For this assignment, I created a wide table, with the arrival data for AM West and Alaska, in Postgresql for further transformation and analysis.
library(tidyverse)
## -- Attaching packages ---------------- tidyverse 1.3.0 --
## v ggplot2 3.3.2 v purrr 0.3.4
## v tibble 3.0.3 v dplyr 1.0.2
## v tidyr 1.1.2 v stringr 1.4.0
## v readr 1.3.1 v forcats 0.5.0
## -- Conflicts ------------------- tidyverse_conflicts() --
## x dplyr::filter() masks stats::filter()
## x dplyr::lag() masks stats::lag()
library(DBI)
Results are hidden as it contains db access info.
dbListTables(con)
## [1] "arrivals"
Data <- dbGetQuery(con,"Select * from Arrivals")
Df <- data.frame(Data)
df <- Df %>%
gather(Destination,flights,
Los.Angeles,
Phoenix,
San.Diego,
San.Francisco,
Seattle)
df
## Airline Delays Destination flights
## 1 Alaska On-Time Los.Angeles 497
## 2 Alaska Delayed Los.Angeles 62
## 3 AM West On time Los.Angeles 694
## 4 AM West Delayed Los.Angeles 117
## 5 Alaska On-Time Phoenix 221
## 6 Alaska Delayed Phoenix 12
## 7 AM West On time Phoenix 4840
## 8 AM West Delayed Phoenix 415
## 9 Alaska On-Time San.Diego 212
## 10 Alaska Delayed San.Diego 20
## 11 AM West On time San.Diego 383
## 12 AM West Delayed San.Diego 65
## 13 Alaska On-Time San.Francisco 503
## 14 Alaska Delayed San.Francisco 102
## 15 AM West On time San.Francisco 320
## 16 AM West Delayed San.Francisco 129
## 17 Alaska On-Time Seattle 1841
## 18 Alaska Delayed Seattle 305
## 19 AM West On time Seattle 201
## 20 AM West Delayed Seattle 61
OT <- df %>%
group_by(Airline) %>%
filter(Delays == 'On-Time'|Delays == "On time" ) %>%
summarize(average_ot=mean(flights))
## `summarise()` ungrouping output (override with `.groups` argument)
ggplot(OT)+
geom_col(mapping=aes(x=Airline,y=average_ot,fill=Airline))+
ggtitle("On Time Flights by Airline")
AM West seems to have more on-time arrivals than Alaska.
OTCity <- df %>%
group_by(Airline,Destination) %>%
filter(Delays == 'On-Time'|Delays == "On time" ) %>%
summarize(flights)
## `summarise()` regrouping output by 'Airline' (override with `.groups` argument)
ggplot(OTCity)+
geom_col(mapping=aes(x=Destination,y=flights,fill=Airline))+
ggtitle("On Time Flights by Airline Per City")
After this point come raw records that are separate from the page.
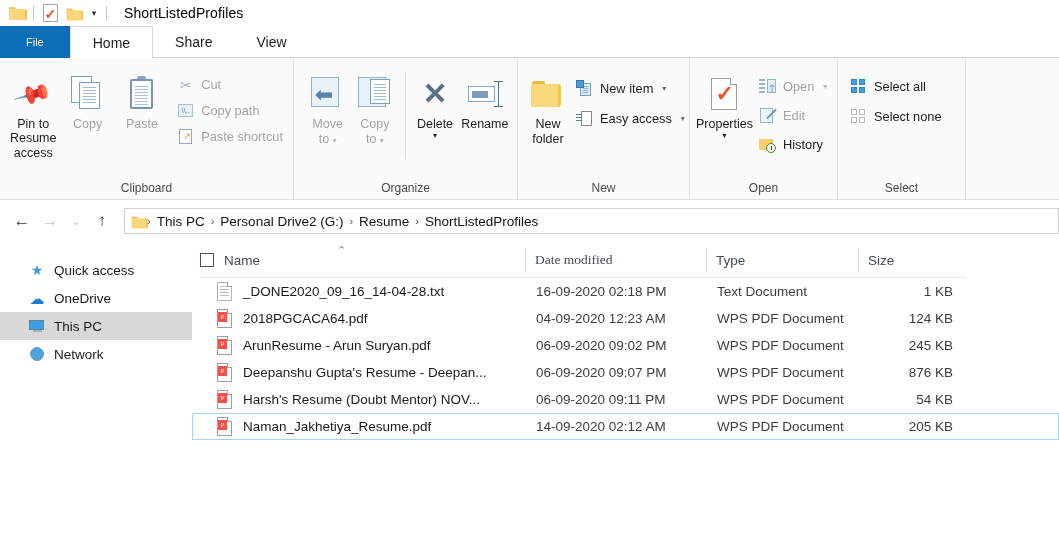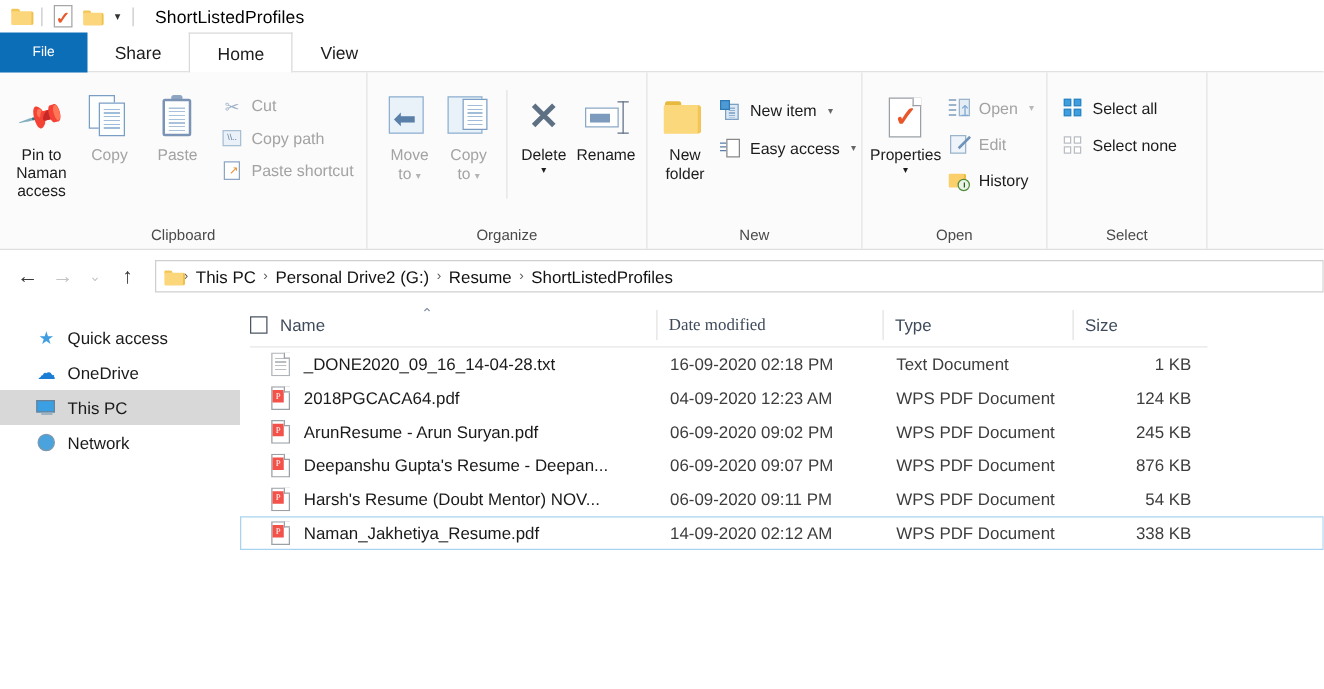"Share" div.tab { order: before "Home" -> after "Home" }
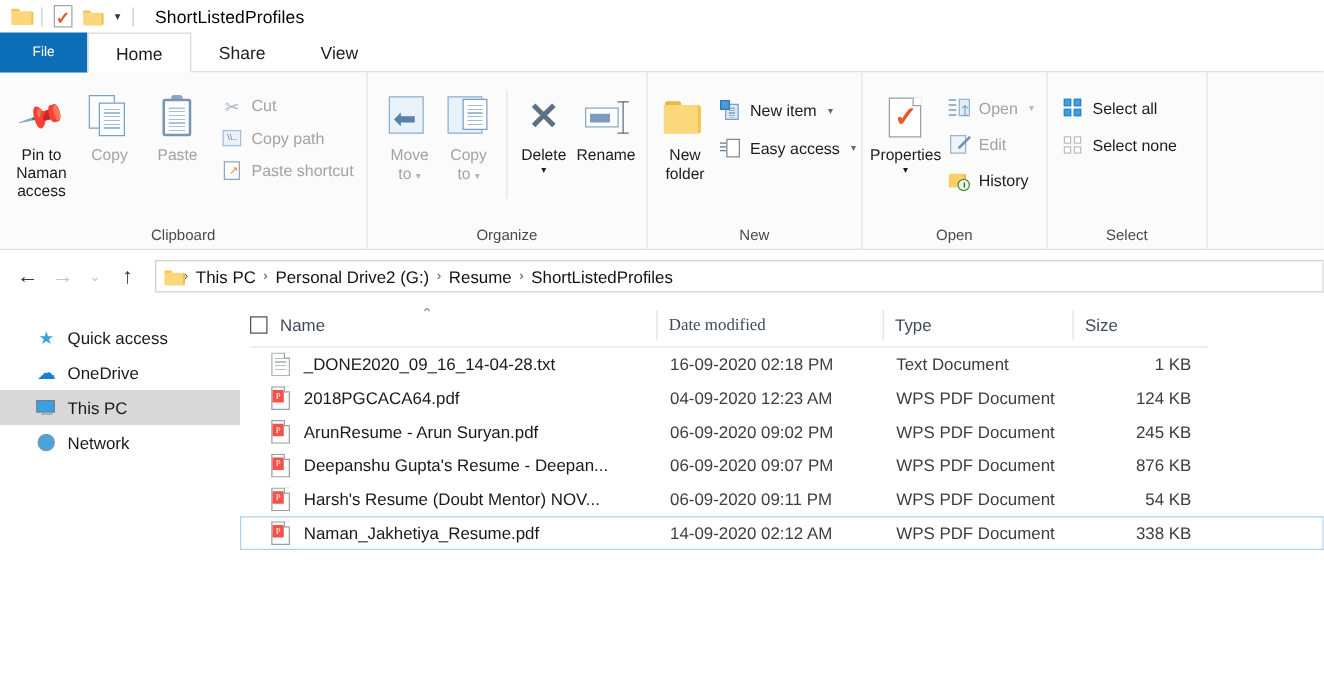"Pin to Naman" div.lb { text: Naman -> Resume }
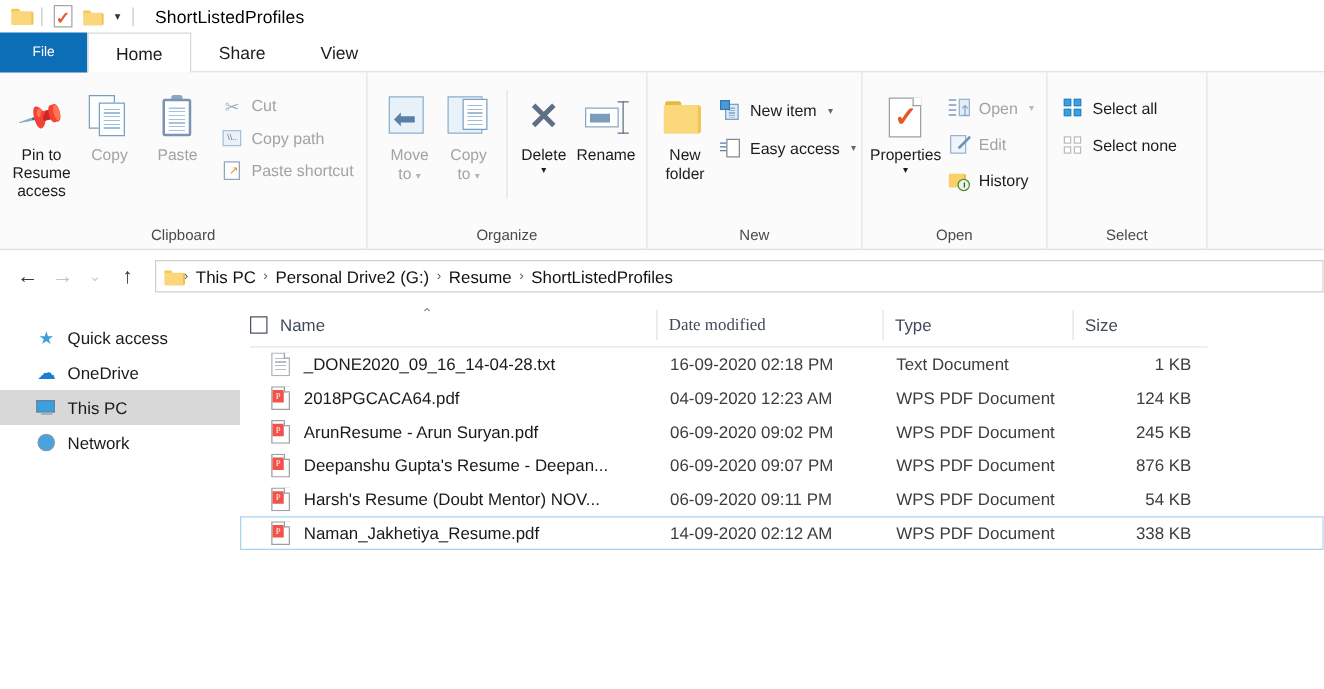"338 KB" div.cell { text: 338 -> 205 }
Looks like AM West has had more on-time arrivals than Alaska in each city as well,except for in SF and Seattle.
df %>%
group_by(Airline) %>%
filter(Delays == 'Delayed' ) %>%
summarize(average_ot=mean(flights))
## `summarise()` ungrouping output (override with `.groups` argument)
## # A tibble: 2 x 2
## Airline average_ot
## <chr> <dbl>
## 1 Alaska 100.
## 2 AM West 157.
It looks like AM West has more delays as well overall. What about per city:
DelayCity <- df %>%
group_by(Airline,Destination) %>%
filter(Delays == 'Delayed' ) %>%
summarize(flights)
## `summarise()` regrouping output by 'Airline' (override with `.groups` argument)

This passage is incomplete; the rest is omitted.